Speaker 3:Yeah. I mean, it's been a great conference. It's like a very small size. So it's nice to just be able to talk to so many people. It was also nice to get to hear David Silver's, keynote because I feel like we've gotten pretty sparse details on alpha proof, and I feel like we got some nuggets in the talk today that I don't think have been revealed before.
Speaker 1:I hope he gets to hear about, the work that you're doing.
Speaker 3:Yeah. I hope so too.
Speaker 4:Hi. I'm Ashwin Kumar from Washington University in Saint Louis. Yep. I had a paper at the Idle Safety Workshop.
Speaker 1:Can you tell us about it?
Speaker 4:Sure. It was about learning fairness in multi agent resource allocation. So it's called decaf. It's a cute name we came up with. The idea is that, you know, in resource allocation sometimes when you're trying to maximize utilities, you end up with unfair allocations and it's not straightforward how to optimize in such systems because there's usually some arbitrator who's taking care of the constraints.
Speaker 4:So what we came up with was an algorithm to learn long term fairness just like we learn utility estimates in RL, and then show that it works and allows you to trade off between utility and fairness in resource allocation environments in a fairly efficient way. So, you know, it's exciting. I got some great feedback, and I'm looking forward to copying that and resubmitting.
Speaker 1:Any other comments on, what you particularly enjoyed at, RLC?
Speaker 4:The one thing I absolutely enjoyed is random conversations around the conference because it's everyone who's working on the same field. And, well, even within the field, there are niches, but each of those niches is interesting to me. So that's what I like the most is hearing diverse opinions and, you know, of course, the keynotes are amazing. So
Speaker 5:Hi. I'm Prabhat Nagarajan. I'm a PhD student at the University of Alberta. I work with Martha White and Marlon there. Prabhat, what, what are you
Speaker 1:working on these days, and what do you find interesting these days?

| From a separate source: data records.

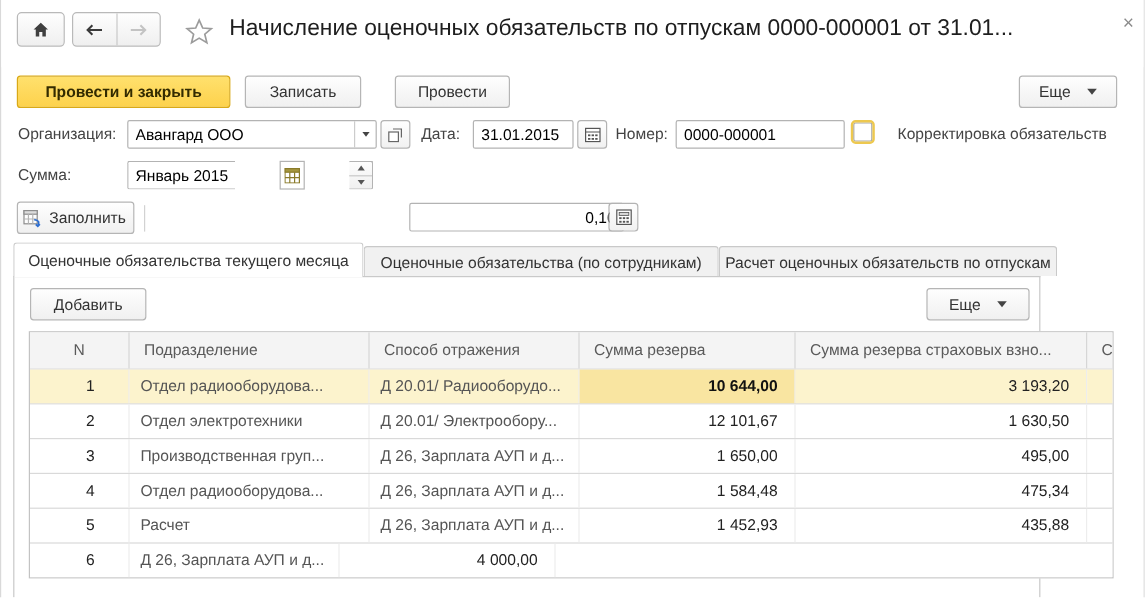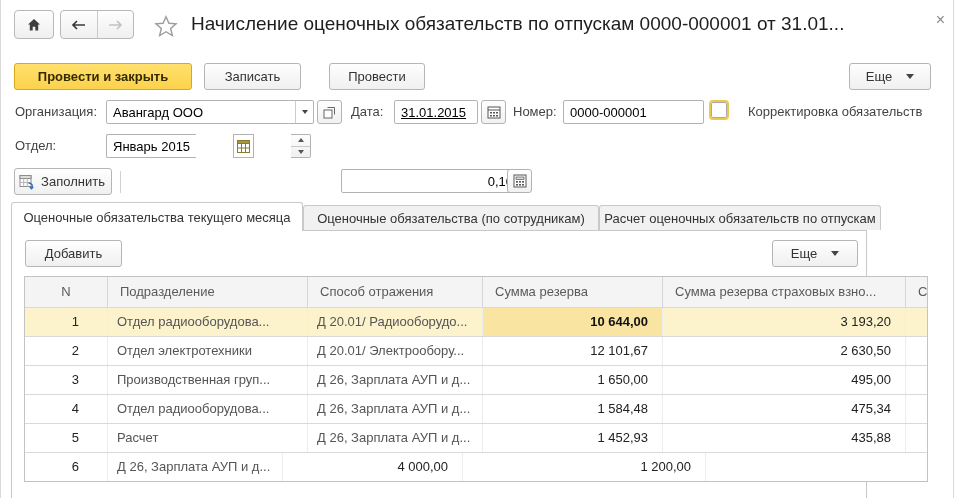--- a/index.html
+++ b/index.html
@@ -147,21 +147,21 @@
   </div>
   <div class="icon-btn" style="left:316px; top:100px; width:25px;">
     <span>
       <svg width="13" height="13" viewBox="0 0 13 13">
           <rect x="1" y="4" width="8" height="8" fill="#fff" stroke="#666"></rect>
           <path d="M4.5 1.5 H11.5 V8.5" fill="none" stroke="#666"></path>
         </svg>
     </span>
   </div>
   <div class="lbl" style="left:350px; top:100px;">Дата:</div>
-  <input class="field" style="left: 393px; top: 100px; width: 84px; text-decoration: underline;" value="31.01.2015">
+  <input class="field" style="left: 393px; top: 100px; width: 84px;" value="31.01.2015">
   <div class="icon-btn" style="left:480px; top:100px; width:25px;">
     <span>
       <svg width="14" height="14" viewBox="0 0 14 14">
           <rect x="1" y="2" width="12" height="11" fill="#fff" stroke="#555"></rect>
           <line x1="1" y1="5" x2="13" y2="5" stroke="#555"></line>
           <g fill="#555">
             <rect x="3" y="7" width="2" height="1.5"></rect>
             <rect x="6" y="7" width="2" height="1.5"></rect>
             <rect x="9" y="7" width="2" height="1.5"></rect>
             <rect x="3" y="10" width="2" height="1.5"></rect>
@@ -169,21 +169,21 @@
             <rect x="9" y="10" width="2" height="1.5"></rect>
           </g>
         </svg>
     </span>
   </div>
   <div class="lbl" style="left:512px; top:100px;">Номер:</div>
   <input class="field" style="left: 562px; top: 100px; width: 141px;" value="0000-000001">
   <div class="checkbox"></div>
   <div class="lbl" style="left:747px; top:100px;">Корректировка обязательств</div>
 
-  <div class="lbl" style="left:14px; top:134px;">Отдел:</div>
+  <div class="lbl" style="left:14px; top:134px;">Сумма:</div>
   <div class="month-group">
     <input type="text" value="Январь 2015" style="">
     <div class="month-ico">
       <span>
         <svg width="13" height="13" viewBox="0 0 13 13">
             <rect x="0.5" y="0.5" width="12" height="12" fill="#fff" stroke="#8a7b2a"></rect>
             <rect x="0.5" y="0.5" width="12" height="3" fill="#a5973f" stroke="#8a7b2a"></rect>
             <line x1="4.5" y1="3.5" x2="4.5" y2="12.5" stroke="#8a7b2a"></line>
             <line x1="8.5" y1="3.5" x2="8.5" y2="12.5" stroke="#8a7b2a"></line>
             <line x1="0.5" y1="8" x2="12.5" y2="8" stroke="#8a7b2a"></line>
@@ -262,21 +262,21 @@
             <div class="t-cell c2 txt">Д 20.01/ Радиооборудо...</div>
             <div class="t-cell c3 num sel-cell">10 644,00</div>
             <div class="t-cell c4 num">3 193,20</div>
             <div class="t-cell c5"></div>
           </div>
           <div class="t-row">
             <div class="t-cell c0 num">2</div>
             <div class="t-cell c1 txt">Отдел электротехники</div>
             <div class="t-cell c2 txt">Д 20.01/ Электрообору...</div>
             <div class="t-cell c3 num">12 101,67</div>
-            <div class="t-cell c4 num">2 630,50</div>
+            <div class="t-cell c4 num">1 630,50</div>
             <div class="t-cell c5"></div>
           </div>
           <div class="t-row">
             <div class="t-cell c0 num">3</div>
             <div class="t-cell c1 txt">Производственная груп...</div>
             <div class="t-cell c2 txt">Д 26, Зарплата АУП и д...</div>
             <div class="t-cell c3 num">1 650,00</div>
             <div class="t-cell c4 num">495,00</div>
             <div class="t-cell c5"></div>
           </div>
@@ -293,20 +293,19 @@
             <div class="t-cell c1 txt">Расчет</div>
             <div class="t-cell c2 txt">Д 26, Зарплата АУП и д...</div>
             <div class="t-cell c3 num">1 452,93</div>
             <div class="t-cell c4 num">435,88</div>
             <div class="t-cell c5"></div>
           </div>
           <div class="t-row">
             <div class="t-cell c0 num">6</div>
             <div class="t-cell c2 txt">Д 26, Зарплата АУП и д...</div>
             <div class="t-cell c3 num">4 000,00</div>
-            <div class="t-cell c4 num">1 200,00</div>
             <div class="t-cell c5"></div>
           </div>
         </div>
     </div>
   </div>
 
 </div>
 
 </body></html>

Speaker 5:Yeah. These days, I've, been working on overestimation and studying studying overestimation, back in a lot of classical deep RL algorithms that we've been working on. So I think a lot of value based deep RL methods, that we're using today still sort of originate from, like, the 2014 to 2018 era. So we're sort of going back and looking at alternative ways to sort of implement some of these classical algorithms, particularly WQN and double QNE.
Speaker 1:Cool. And, can you tell us about, some things at RLC that you particularly liked?
Speaker 5:Yeah. I think for me, well, I I guess twofold. 1 is, sort of meeting a lot of, old peers, old research friends, and also making a lot of new ones. And I think the highlight for me was probably Andy Barto's talk. I think I walked away with, a lot of historical knowledge that I didn't have before and a ton of, like, references to go back and hunt down just to sort of be more literate about my oral history, I guess.